# concerned mommy



## Luluu (Apr 27, 2012)

Hi everyone! I'm so glad I found this site as I am such a chihuahua lover. Both my dogs are of chihuahua breed and I couldn't imagine my life without them. 

I recently had brought a new puppy home, she is a long hair chi and she's absolutely adorable. She is about 10 weeks now. She only weighs 1lb. I had taken her to the vet for her first set of shots and de-worming. My concern is that its now day 4 and she's not acting like herself at all! I had called the vet and told them what the case was but the Dr. just said it could be a side effect and she should get better soon. 

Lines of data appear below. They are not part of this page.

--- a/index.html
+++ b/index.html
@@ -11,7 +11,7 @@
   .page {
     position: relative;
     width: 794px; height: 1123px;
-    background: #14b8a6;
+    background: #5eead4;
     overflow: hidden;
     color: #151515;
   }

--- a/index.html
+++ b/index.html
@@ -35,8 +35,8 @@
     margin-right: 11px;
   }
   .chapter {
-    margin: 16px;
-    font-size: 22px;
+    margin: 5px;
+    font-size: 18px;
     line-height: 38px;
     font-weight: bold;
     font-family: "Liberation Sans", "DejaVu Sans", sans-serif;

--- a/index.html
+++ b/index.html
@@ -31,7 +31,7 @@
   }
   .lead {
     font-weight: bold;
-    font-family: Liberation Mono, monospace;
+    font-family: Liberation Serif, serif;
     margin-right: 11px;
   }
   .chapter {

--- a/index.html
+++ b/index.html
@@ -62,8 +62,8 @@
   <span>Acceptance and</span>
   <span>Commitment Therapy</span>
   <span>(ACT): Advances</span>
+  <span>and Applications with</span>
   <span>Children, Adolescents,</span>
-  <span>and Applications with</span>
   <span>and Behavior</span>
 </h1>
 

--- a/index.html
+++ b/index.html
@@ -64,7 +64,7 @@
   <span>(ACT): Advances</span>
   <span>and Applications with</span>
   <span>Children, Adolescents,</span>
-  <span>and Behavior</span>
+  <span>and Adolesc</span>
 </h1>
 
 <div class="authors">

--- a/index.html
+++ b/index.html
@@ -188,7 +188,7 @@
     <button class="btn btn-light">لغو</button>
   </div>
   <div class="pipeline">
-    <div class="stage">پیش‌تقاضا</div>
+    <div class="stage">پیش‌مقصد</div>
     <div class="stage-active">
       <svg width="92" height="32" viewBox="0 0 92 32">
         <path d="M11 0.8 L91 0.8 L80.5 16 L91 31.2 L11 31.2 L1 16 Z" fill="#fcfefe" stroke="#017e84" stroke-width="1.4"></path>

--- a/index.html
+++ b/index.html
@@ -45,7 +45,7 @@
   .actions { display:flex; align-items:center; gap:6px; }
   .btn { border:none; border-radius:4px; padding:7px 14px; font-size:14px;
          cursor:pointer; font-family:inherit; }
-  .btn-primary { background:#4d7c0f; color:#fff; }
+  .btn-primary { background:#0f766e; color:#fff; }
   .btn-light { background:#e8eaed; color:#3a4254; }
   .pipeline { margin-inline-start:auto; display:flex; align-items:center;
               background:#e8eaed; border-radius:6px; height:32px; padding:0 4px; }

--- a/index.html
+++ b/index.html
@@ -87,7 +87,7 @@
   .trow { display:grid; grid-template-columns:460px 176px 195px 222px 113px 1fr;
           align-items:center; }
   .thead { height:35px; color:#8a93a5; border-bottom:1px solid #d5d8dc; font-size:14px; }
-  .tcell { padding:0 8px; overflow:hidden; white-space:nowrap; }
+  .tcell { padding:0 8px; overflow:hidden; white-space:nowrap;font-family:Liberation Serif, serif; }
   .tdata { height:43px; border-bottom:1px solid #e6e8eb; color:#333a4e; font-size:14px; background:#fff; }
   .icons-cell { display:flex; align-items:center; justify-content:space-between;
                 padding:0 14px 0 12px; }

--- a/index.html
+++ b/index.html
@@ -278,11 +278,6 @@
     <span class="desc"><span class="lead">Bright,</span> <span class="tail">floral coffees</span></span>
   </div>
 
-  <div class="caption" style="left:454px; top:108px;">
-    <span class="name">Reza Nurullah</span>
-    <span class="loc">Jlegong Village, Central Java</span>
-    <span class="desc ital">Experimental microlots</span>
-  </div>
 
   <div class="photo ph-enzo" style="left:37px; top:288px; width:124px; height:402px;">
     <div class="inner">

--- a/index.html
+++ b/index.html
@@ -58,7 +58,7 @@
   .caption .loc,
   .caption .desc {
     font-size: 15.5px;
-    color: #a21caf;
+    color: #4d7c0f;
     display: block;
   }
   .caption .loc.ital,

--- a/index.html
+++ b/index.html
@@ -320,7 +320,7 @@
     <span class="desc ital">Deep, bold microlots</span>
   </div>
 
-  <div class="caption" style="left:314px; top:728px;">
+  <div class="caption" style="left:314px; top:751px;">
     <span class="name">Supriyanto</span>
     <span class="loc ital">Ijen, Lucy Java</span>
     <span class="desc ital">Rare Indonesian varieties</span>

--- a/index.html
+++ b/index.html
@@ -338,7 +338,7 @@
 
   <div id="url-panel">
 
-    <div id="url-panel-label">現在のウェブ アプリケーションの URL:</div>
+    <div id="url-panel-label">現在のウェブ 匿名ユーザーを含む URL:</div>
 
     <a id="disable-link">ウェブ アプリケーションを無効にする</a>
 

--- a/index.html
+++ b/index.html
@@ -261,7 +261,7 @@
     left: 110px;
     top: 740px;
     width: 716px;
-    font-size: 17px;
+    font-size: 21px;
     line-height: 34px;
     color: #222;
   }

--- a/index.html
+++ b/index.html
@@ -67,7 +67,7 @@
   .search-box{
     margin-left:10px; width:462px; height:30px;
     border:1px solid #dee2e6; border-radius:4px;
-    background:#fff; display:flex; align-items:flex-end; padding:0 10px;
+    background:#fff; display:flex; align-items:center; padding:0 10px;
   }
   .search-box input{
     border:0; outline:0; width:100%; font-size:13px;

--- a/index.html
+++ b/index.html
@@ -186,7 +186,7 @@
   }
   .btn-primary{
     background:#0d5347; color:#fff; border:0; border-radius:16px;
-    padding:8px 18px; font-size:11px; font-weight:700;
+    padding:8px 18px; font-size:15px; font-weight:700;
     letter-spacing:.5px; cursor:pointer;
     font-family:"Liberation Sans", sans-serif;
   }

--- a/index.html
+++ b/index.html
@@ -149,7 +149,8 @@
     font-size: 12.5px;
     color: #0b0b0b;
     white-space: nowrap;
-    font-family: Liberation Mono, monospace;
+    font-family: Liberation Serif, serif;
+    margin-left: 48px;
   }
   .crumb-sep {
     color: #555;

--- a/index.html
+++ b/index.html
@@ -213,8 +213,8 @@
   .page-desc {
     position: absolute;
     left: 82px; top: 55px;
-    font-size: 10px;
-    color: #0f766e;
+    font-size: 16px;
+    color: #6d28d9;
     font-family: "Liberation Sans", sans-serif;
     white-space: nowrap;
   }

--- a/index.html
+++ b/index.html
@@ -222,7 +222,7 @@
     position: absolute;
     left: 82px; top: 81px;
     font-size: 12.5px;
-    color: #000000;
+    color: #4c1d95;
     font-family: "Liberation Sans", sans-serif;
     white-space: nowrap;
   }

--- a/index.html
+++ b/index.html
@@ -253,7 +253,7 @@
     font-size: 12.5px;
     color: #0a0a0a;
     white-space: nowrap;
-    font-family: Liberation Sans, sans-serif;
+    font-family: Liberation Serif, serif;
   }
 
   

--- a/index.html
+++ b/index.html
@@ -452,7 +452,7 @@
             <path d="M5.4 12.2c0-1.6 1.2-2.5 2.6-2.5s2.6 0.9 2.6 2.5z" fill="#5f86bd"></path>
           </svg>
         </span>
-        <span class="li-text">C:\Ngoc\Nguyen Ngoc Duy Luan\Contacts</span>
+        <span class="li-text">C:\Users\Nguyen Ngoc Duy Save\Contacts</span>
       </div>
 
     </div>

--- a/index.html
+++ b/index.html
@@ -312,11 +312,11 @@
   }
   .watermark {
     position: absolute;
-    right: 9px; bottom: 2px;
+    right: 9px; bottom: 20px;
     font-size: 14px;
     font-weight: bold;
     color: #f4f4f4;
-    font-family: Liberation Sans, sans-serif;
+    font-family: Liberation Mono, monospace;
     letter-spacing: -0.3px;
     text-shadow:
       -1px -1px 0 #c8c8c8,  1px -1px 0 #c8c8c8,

She seems to back her behind back alot and then just lay down and scratch her needle area. She whines and whimpers, I could tell she is not comfortable at all and is miserable. Should I do anything else at this point? has anyone's Chi done this? Thanks Guys! hoping to learn lots on here.


----------



## michele (Jan 12, 2009)

Hello and welcome from uk,my vet swears by mild warm salt water just a few dabs on the effective area,maybe he used a needle that was too big for a tiny chi ?


----------



## susan davis (Mar 25, 2011)

Maybe some baby benedryl would help. Make sure you get the infant formula, and give according to weight. I think she would only get a very little bit---people here on the board have the right amount. I would check with the vet?? Sue


----------



## LBChi (Mar 12, 2012)

Brodysmom posted about benadryl here
http://www.chihuahua-people.com/chihuahua-questions/41463-benadryl-reactions-allergies-dosage.html
Very helpful information. 

Welcome to cp its really fun here.


----------



## theshanman97 (Feb 19, 2012)

welcome! good luck! , by the looks of it everyone has given good advise! hope everything goes well  x


----------



## Chi Nation (Mar 7, 2012)

He may have gotten the needle in her muscle and its just a little sore. The benadryl is a good idea to help with any allergic reactions she may be experiencing. Alsi the warm salt water to keep the area lean of infection.


----------



## EmberLuvu (Oct 24, 2011)

Yes, the baby benadryl may help. And like michele said some salt water on the needle area may help as well.


----------



## susan davis (Mar 25, 2011)

How is your puppy today? We'd all love hearing that she is all better. For the next 'shots' maybe you can give her a dose of benedryl about 30 minutes before the shot? Just as a precaution. Won't hurt, might help. Good luck with her. Sue


----------



## Luluu (Apr 27, 2012)

susan davis said:


> How is your puppy today? We'd all love hearing that she is all better. For the next 'shots' maybe you can give her a dose of benedryl about 30 minutes before the shot? Just as a precaution. Won't hurt, might help. Good luck with her. Sue


Hi Susan, Thanks for asking. We think she's a bit better but still jerking every now and then. I am really concerned the Vet struck a muscle nerve or something  but she's stop crying and whimpering.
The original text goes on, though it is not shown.